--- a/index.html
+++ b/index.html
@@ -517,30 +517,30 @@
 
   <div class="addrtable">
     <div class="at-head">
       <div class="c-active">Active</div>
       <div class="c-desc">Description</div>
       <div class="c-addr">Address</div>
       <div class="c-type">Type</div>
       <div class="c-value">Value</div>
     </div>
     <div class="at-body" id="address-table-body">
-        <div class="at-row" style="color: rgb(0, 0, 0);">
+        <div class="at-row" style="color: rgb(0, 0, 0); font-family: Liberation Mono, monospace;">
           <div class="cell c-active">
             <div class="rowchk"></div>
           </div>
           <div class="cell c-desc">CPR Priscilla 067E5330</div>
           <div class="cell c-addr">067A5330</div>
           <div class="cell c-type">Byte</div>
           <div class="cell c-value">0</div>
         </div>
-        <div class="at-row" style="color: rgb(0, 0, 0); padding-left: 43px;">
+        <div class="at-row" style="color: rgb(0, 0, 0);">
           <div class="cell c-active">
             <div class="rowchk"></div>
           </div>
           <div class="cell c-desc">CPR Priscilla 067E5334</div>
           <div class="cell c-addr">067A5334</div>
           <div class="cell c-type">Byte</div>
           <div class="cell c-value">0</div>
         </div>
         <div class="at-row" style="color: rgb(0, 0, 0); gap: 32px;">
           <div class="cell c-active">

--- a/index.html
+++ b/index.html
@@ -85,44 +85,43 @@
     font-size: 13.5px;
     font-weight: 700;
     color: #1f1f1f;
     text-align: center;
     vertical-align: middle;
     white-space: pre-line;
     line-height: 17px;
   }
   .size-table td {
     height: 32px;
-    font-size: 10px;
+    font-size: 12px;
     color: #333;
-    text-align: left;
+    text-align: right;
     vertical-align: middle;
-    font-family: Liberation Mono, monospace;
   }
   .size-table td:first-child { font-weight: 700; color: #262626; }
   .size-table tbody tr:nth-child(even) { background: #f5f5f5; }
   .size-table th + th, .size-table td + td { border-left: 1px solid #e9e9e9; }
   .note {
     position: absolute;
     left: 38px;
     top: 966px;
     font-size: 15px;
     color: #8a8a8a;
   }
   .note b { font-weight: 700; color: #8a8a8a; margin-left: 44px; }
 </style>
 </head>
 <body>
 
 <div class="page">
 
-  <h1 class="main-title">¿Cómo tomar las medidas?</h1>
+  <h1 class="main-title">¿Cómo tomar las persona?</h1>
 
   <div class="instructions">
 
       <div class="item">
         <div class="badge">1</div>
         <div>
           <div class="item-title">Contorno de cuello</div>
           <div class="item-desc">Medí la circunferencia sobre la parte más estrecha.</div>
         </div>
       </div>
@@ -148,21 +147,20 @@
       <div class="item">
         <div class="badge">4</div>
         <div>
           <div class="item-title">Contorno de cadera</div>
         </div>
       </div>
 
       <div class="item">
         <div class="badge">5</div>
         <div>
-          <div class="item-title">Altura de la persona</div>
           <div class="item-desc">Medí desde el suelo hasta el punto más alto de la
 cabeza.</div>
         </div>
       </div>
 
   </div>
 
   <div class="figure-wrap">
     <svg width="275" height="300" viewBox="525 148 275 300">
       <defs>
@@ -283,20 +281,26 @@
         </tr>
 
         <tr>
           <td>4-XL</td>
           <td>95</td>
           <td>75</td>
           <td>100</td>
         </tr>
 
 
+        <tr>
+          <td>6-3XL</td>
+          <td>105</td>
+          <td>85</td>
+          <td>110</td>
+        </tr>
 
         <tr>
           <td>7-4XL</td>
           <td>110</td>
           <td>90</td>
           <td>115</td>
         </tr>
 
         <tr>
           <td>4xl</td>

==

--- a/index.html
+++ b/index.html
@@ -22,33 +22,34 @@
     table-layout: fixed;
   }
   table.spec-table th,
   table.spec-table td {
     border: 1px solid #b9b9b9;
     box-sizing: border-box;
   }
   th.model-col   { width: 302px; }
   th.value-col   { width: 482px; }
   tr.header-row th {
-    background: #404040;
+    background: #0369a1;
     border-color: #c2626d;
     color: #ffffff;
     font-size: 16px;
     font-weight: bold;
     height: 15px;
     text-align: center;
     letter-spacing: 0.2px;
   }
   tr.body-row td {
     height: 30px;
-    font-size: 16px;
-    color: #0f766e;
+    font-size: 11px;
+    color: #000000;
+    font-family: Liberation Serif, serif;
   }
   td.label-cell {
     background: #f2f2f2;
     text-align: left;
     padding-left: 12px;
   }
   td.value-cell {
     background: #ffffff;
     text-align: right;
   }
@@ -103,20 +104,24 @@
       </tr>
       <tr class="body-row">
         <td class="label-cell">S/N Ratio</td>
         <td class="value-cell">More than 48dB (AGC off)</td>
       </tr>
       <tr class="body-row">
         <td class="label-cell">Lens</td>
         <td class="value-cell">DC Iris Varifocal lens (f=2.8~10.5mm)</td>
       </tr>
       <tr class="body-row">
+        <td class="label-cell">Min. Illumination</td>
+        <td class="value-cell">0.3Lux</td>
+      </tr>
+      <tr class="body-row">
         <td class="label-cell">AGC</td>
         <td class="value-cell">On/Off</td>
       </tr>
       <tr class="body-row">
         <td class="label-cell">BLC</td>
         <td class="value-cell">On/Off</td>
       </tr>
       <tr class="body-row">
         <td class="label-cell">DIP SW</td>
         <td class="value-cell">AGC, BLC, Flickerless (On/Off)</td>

§ **EXERCISE DESCRIPTION**:
Each line in the entries above that includes the string "tomar" should be extracted.

§ **FINISHED EXERCISE**:
-  <h1 class="main-title">¿Cómo tomar las medidas?</h1>
+  <h1 class="main-title">¿Cómo tomar las persona?</h1>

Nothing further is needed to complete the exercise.